For Netanyahu, the even worse news is that every Israeli can see with her own eyes how far reality has strayed from the prime minister's extravagant, now-tired, pledges of total victory and a new Middle East, and the potential Iran deal will make that chasm undeniable. What are the center-right voters, likely to determine the forthcoming elections, to make of being told that the Iranian regime are "barbarians" about to "crash our gates and destroy our societies," that they're a replay of 1930s Germany – but that Israel will be bound by what will look like appeasement?
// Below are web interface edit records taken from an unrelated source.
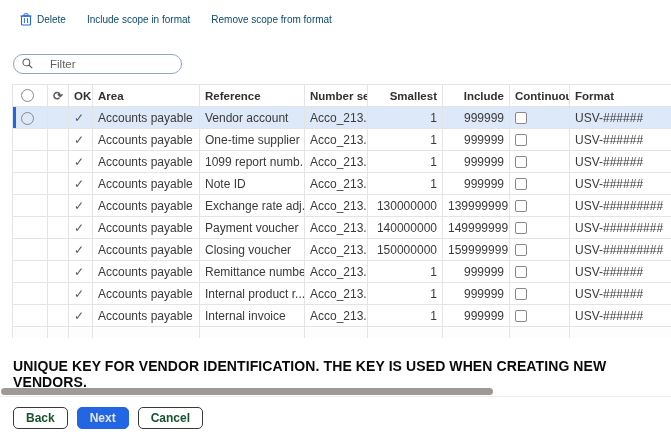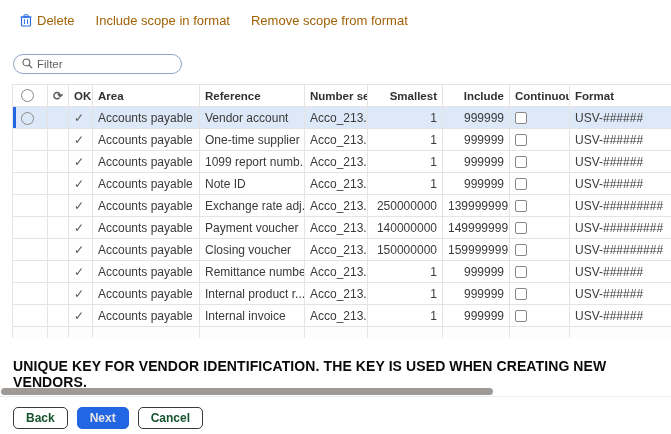--- a/index.html
+++ b/index.html
@@ -14,7 +14,7 @@
   .toolbar {
     position: absolute; top: 13px; left: 20px;
     display: flex; align-items: center; gap: 21px;
-    font-size: 13px; color: #a16207;
+    font-size: 10px; color: #0c4a6e;
   }
   .toolbar-item { display: flex; align-items: center; gap: 5px; cursor: pointer; white-space: nowrap; }
   .toolbar-item svg { display: block; }

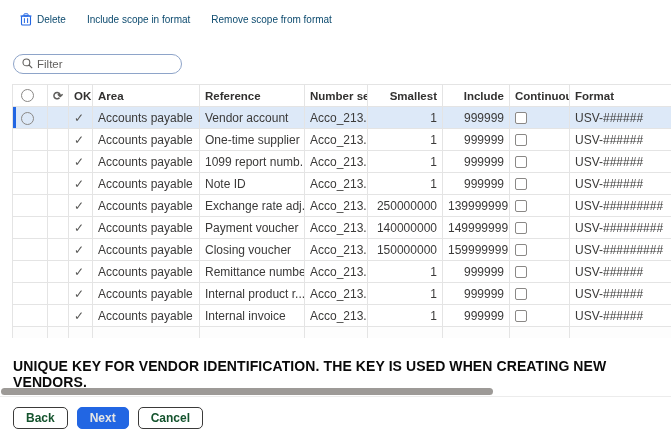--- a/index.html
+++ b/index.html
@@ -24,7 +24,7 @@
     position: absolute; top: 54px; left: 13px;
     width: 169px; height: 20px;
     border: 1px solid #8ea4c9; border-radius: 10px;
-    display: flex; align-items: center; gap: 4px; padding: 0 8px;
+    display: flex; align-items: center; gap: 17px; padding: 0 8px;
     background: #fff;
   }
   .filter-box input {

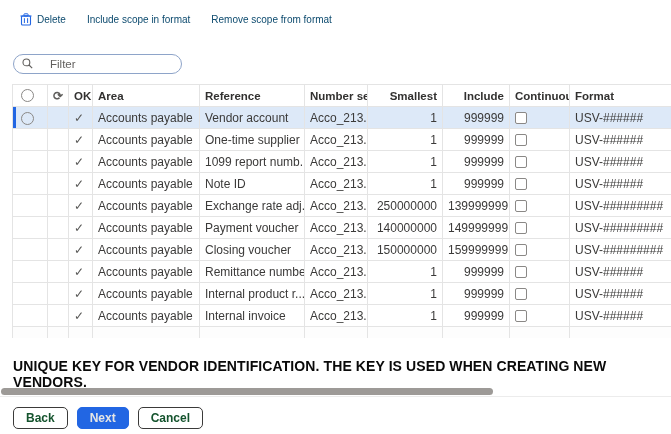--- a/index.html
+++ b/index.html
@@ -213,7 +213,7 @@
       <td class="c-area col-area">Accounts payable</td>
       <td class="c-ref col-ref">Exchange rate adj...</td>
       <td class="c-nseq col-nseq">Acco_213...</td>
-      <td class="c-small col-small">250000000</td>
+      <td class="c-small col-small">130000000</td>
       <td class="c-large col-large">139999999</td>
       <td class="c-cont col-cont"><span class="checkbox"></span></td>
       <td class="c-fmt col-fmt">USV-#########</td>

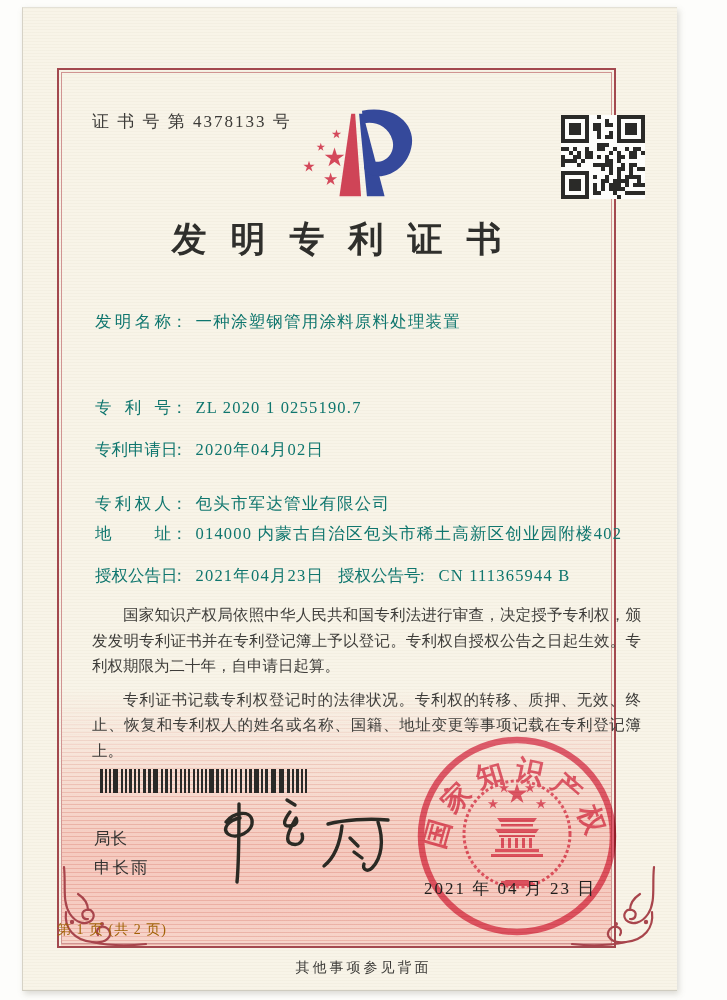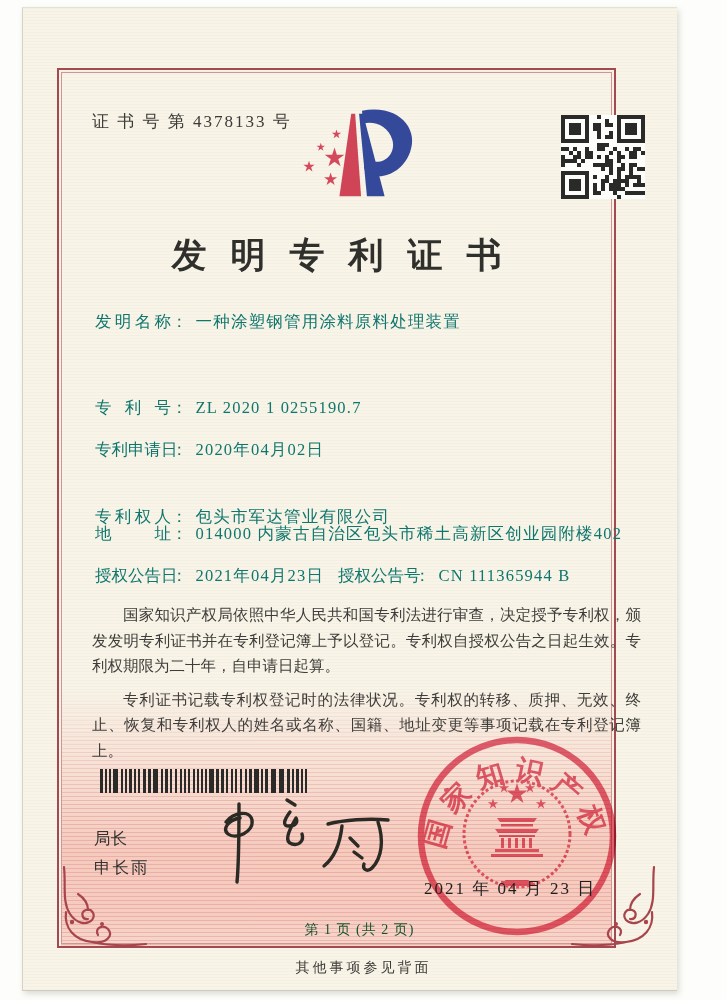--- a/index.html
+++ b/index.html
@@ -25,7 +25,7 @@
     color:#3b3a37;white-space:nowrap;}
   .logo{position:absolute;left:278px;top:96px;width:170px;height:108px;}
   .qr{position:absolute;left:561px;top:115px;width:84px;height:84px;}
-  .title{position:absolute;left:57px;right:65px;top:216px;margin:16px;text-align:center;
+  .title{position:absolute;left:57px;right:65px;top:216px;margin:0;text-align:center;
     font-size:35px;font-weight:600;letter-spacing:24px;text-indent:24px;color:#2f2f2c;}
   .row{position:absolute;left:95px;font-size:16.5px;color:#0f766e;white-space:nowrap;}
   .lab{display:inline-block;width:76px;text-align:justify;text-align-last:justify;}

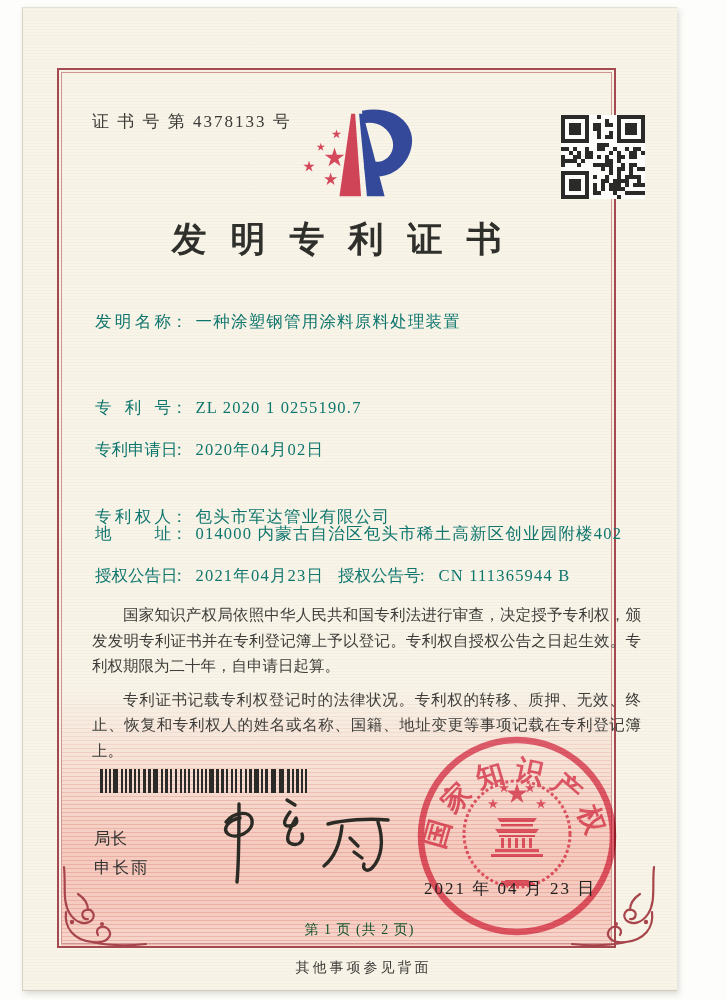--- a/index.html
+++ b/index.html
@@ -242,7 +242,7 @@
   <div class="row" style="top:439px">
     <span class="lab">专利申请日</span><span class="colon">：</span><span class="val">2020年04月02日</span>
   </div>
-  <div class="row" style="top:506px">
+  <div class="row" style="top:493px">
     <span class="lab">专利权人</span><span class="colon">：</span><span class="val">包头市军达管业有限公司</span>
   </div>
   <div class="row" style="top:523px">

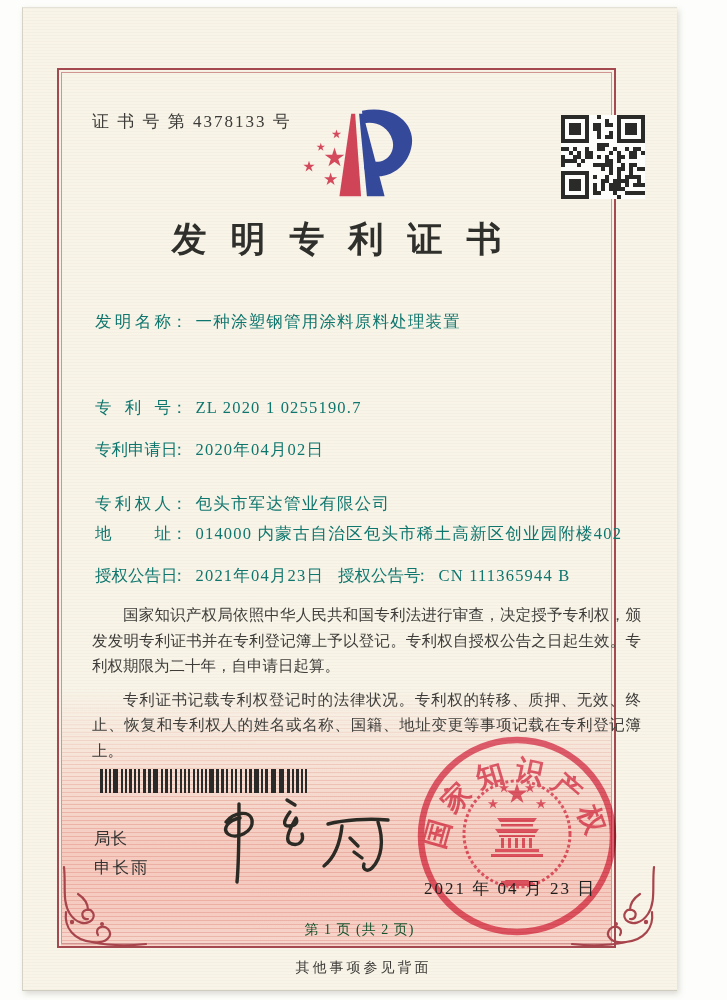--- a/index.html
+++ b/index.html
@@ -43,8 +43,8 @@
     opacity:.88;mix-blend-mode:multiply;}
   .seal-date{position:absolute;left:424px;top:877px;font-size:17px;letter-spacing:2px;
     color:#1f1f1d;z-index:7;white-space:nowrap;}
-  .page-info{position:absolute;left:57px;width:605px;top:921px;text-align:center;
-    font-size:14px;color:#14532d;letter-spacing:1px;}
+  .page-info{position:absolute;left:57px;width:605px;top:921px;text-align:left;
+    font-size:14px;color:#a16207;letter-spacing:1px;}
   .back-note{position:absolute;left:0;width:727px;top:959px;text-align:center;
     font-size:14px;color:#3b3a37;letter-spacing:3px;}
   .flourish{position:absolute;width:90px;height:85px;}

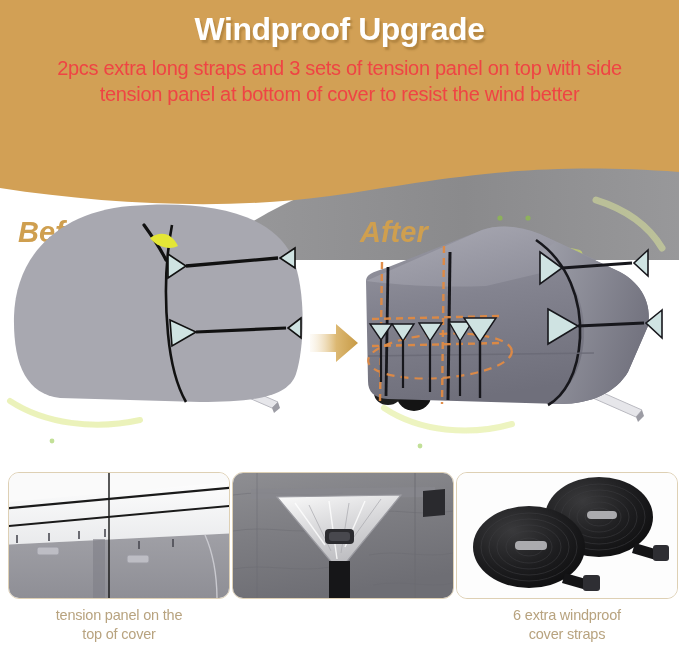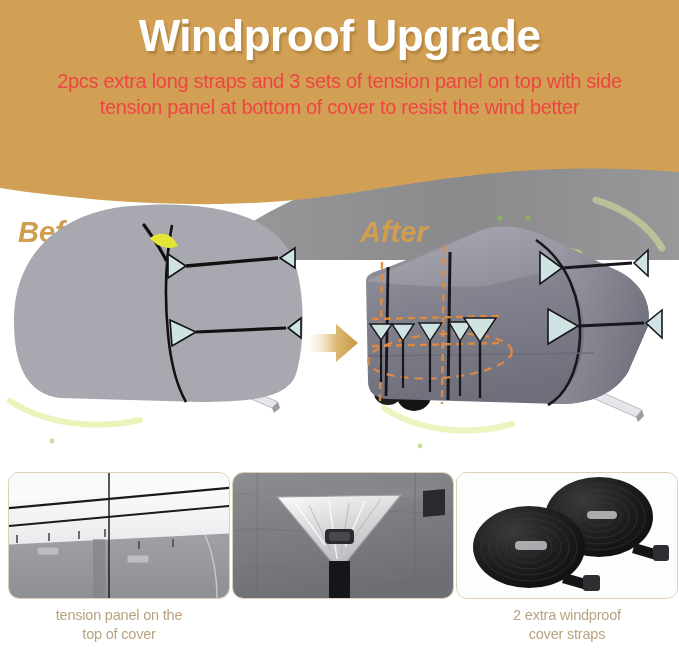--- a/index.html
+++ b/index.html
@@ -16,7 +16,7 @@
   .header-svg { position:absolute; left:0; top:0; }
   .header-text { position:absolute; left:0; top:0; width:679px; text-align:center; z-index:3; }
   .title {
-    font-size:44px; font-weight:bold; color:#ffffff;
+    font-size:32px; font-weight:bold; color:#ffffff;
     letter-spacing:-0.5px; padding-top:12px; line-height:1.08;
     text-shadow:2px 3px 2px rgba(140,100,40,0.45);
   }

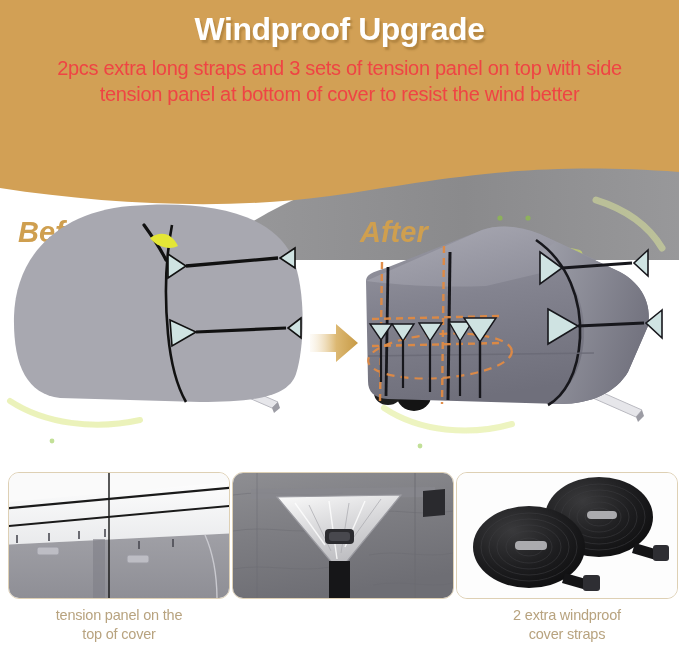--- a/index.html
+++ b/index.html
@@ -404,7 +404,7 @@
         </svg>
       </div>
       <div class="panel-cap">
-        <span>2 extra windproof</span><br>
+        <span>6 extra windproof</span><br>
         <span>cover straps</span>
       </div>
     </div>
Sadly, what's bad for Netanyahu's election chances ends up being bad for the Middle East, because he will only seek more extreme methods to win. On Sunday, he ordered the bombing of Beirut's Dahiyeh neighborhood, a transparent effort to both complicate the Iran MOU's signing and to answer his far-right allies' calls for more destruction.
In election season, everything – from the independence of the judiciary and the media, to West Bank settlement expansion, to the lives of Palestinians and Lebanese – is for sale to his ragtag coalition, and everything is in play for the IDF: If Netanyahu is blocked on Iran and Lebanon, he'll go for Gaza, again.
During the same Iran war press conference on March 19, when he said that Jesus Christ "had no advantage" over Genghis Khan and kicked off a global storm, the prime minister also noted that the "function of leaders is to stand and tell people the truth, even when things are uncomfortable." From the moment those words came out of his mouth, Netanyahu clearly had no intention of standing by them – but, amid all the spin trying to turn abject failure into triumph, that was still a moment that Netanyahu actually spoke the truth.